MUSCLE: A Model Update Strategy Compatible with LLM Evolution

When we update large language models, the new models may perform worse than the old models on some tasks, which can confuse users. The authors propose a method called MUSCLE, which aims to maintain consistency between new and old models while updating them. Specifically, they found that after model updates, some questions that were answered correctly before are now answered incorrectly. This situation is called "negative flips." To reduce this, the MUSCLE method trains a "compatibility adapter" that learns from both new and old models, trying to keep the new model consistent with the old one while improving overall performance.

When updating large language models, we often encounter a problem: new models may not perform as well as the old ones on some specific tasks. This can be very confusing for users.

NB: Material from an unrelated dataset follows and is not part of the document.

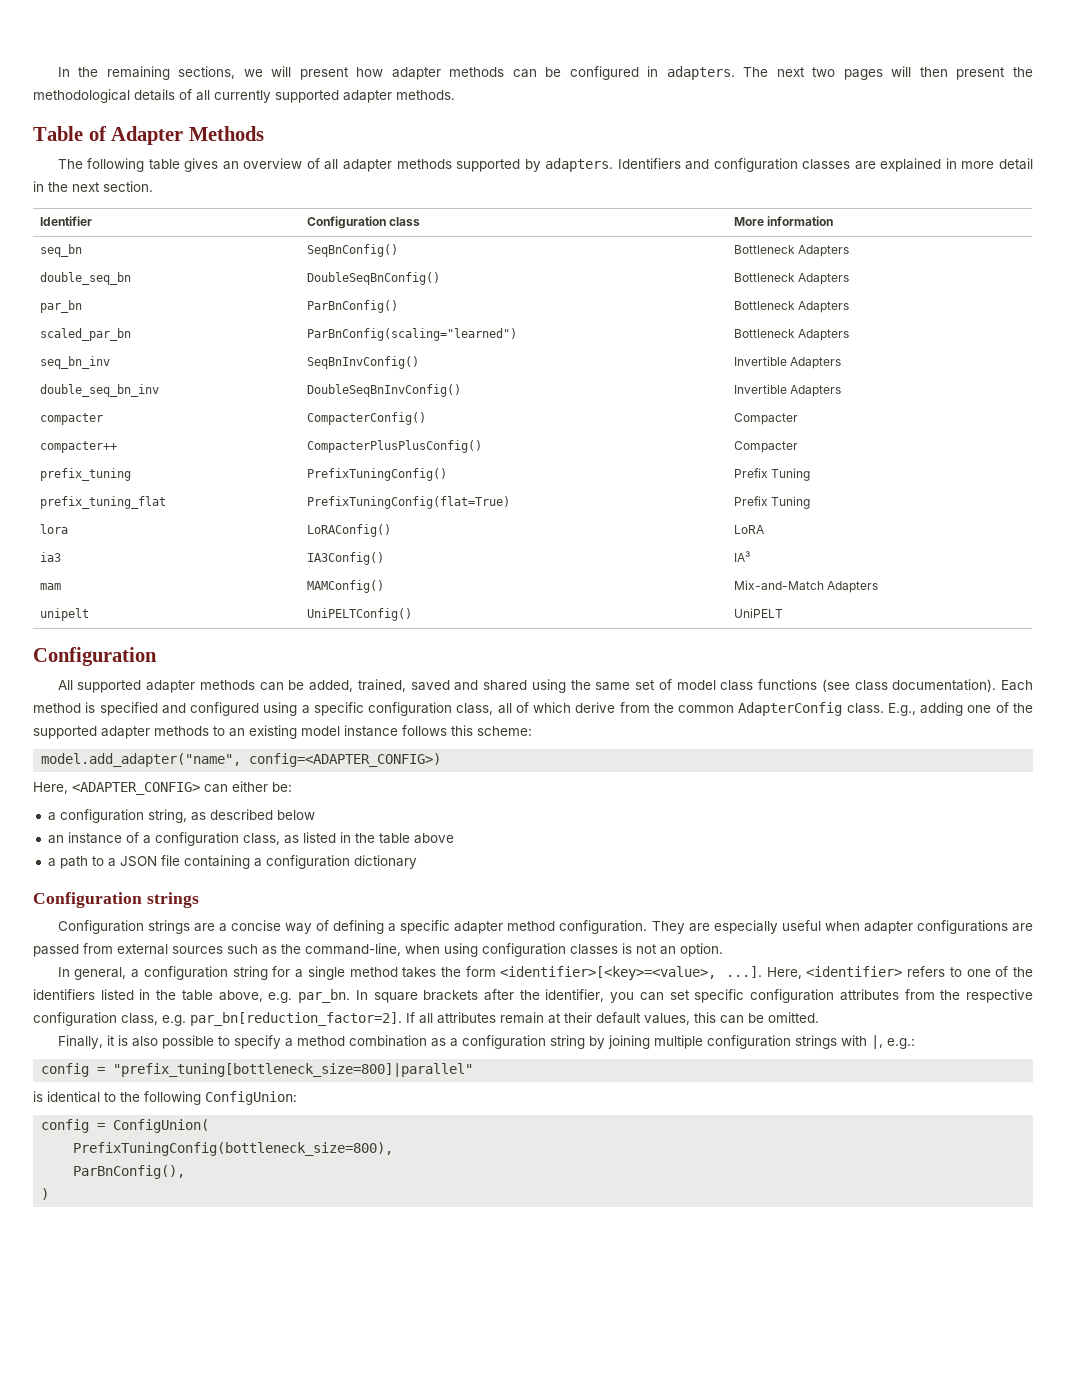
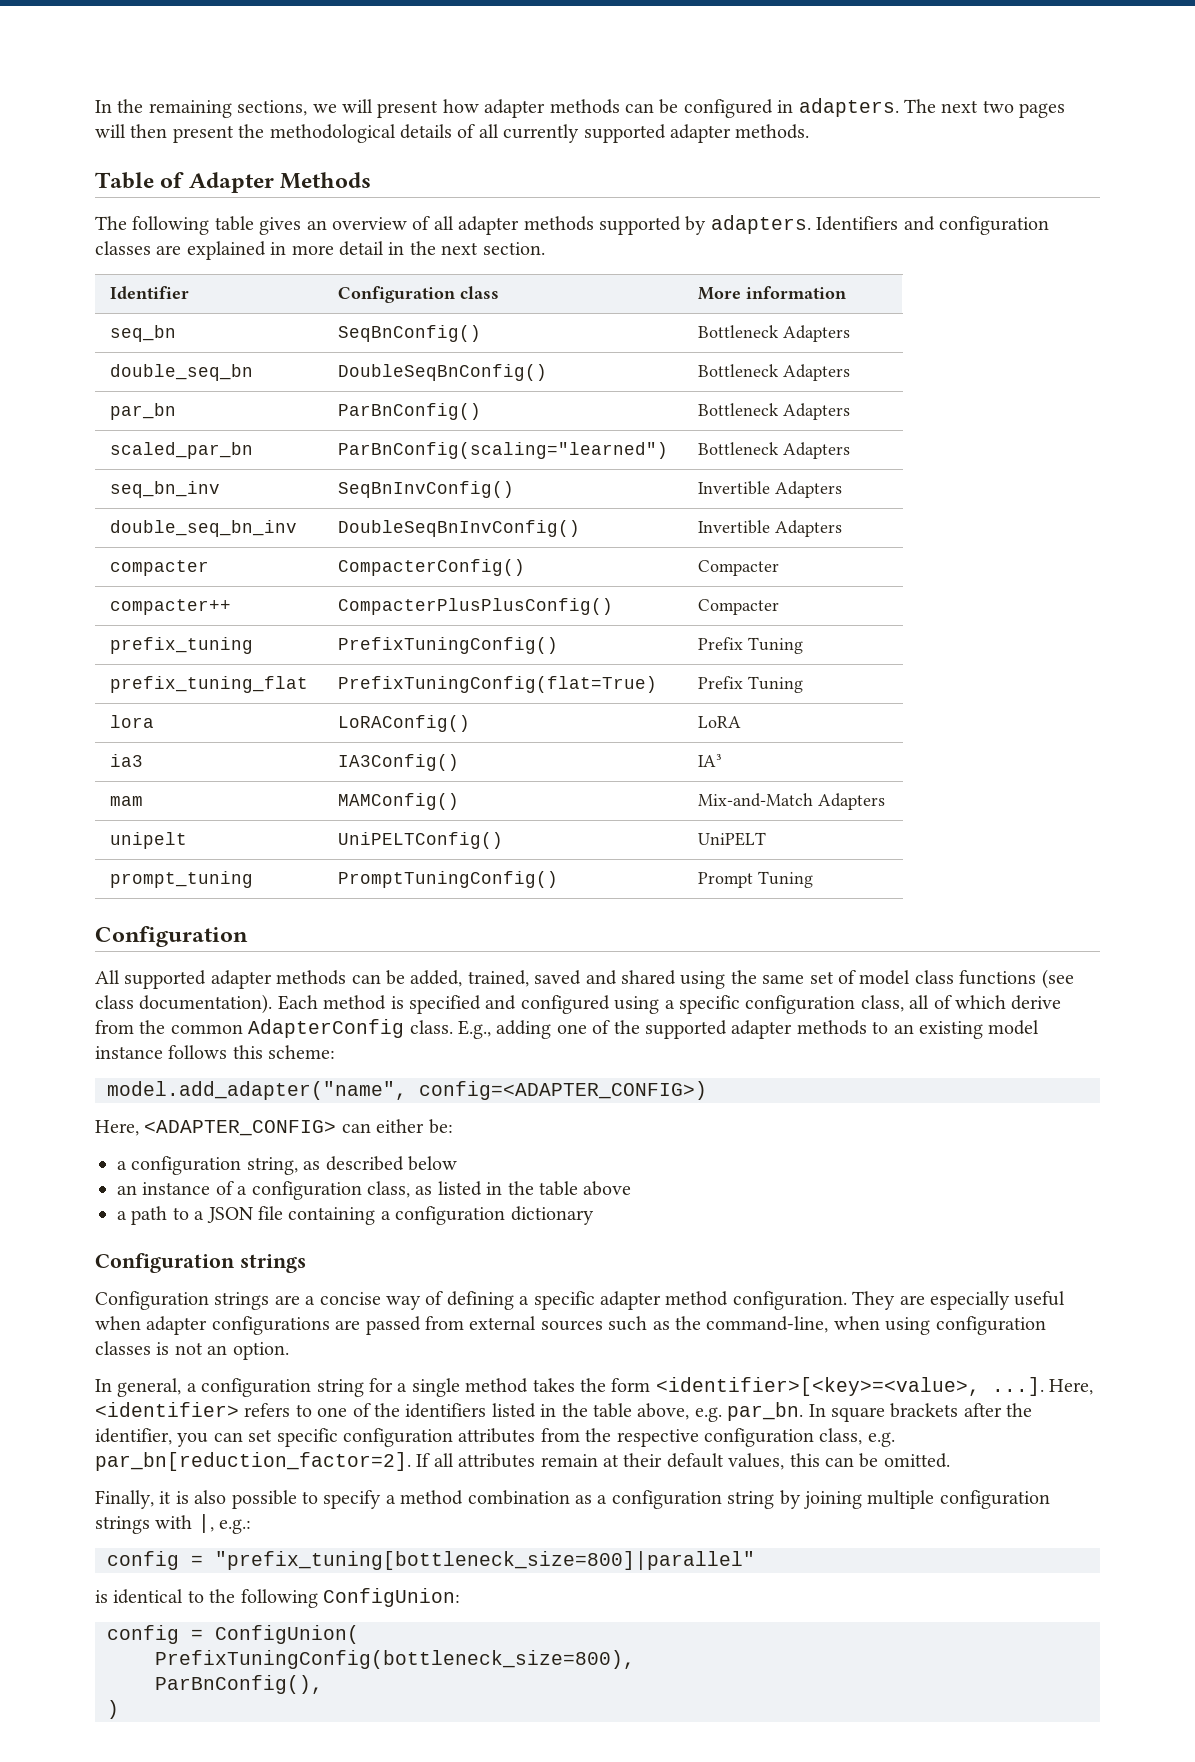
+ prompt_tuning | PromptTuningConfig() | Prompt Tuning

In light of this, the authors have conducted in-depth research and exploration, proposing an innovative method called MUSCLE. The uniqueness of this method lies in its ability to maintain consistency in behavior between new and old models during updates. Specifically, the authors found that after model updates, there is a phenomenon where some questions that were correctly answered by the old model are now incorrectly answered by the new model. This situation is referred to as "negative flips."

To effectively reduce the occurrence of "negative flips," the MUSCLE method specifically trains a "compatibility adapter." This adapter learns from both new and old models, striving to keep the new model consistent with the old one while continuously improving overall performance, thus providing users with more stable and reliable services.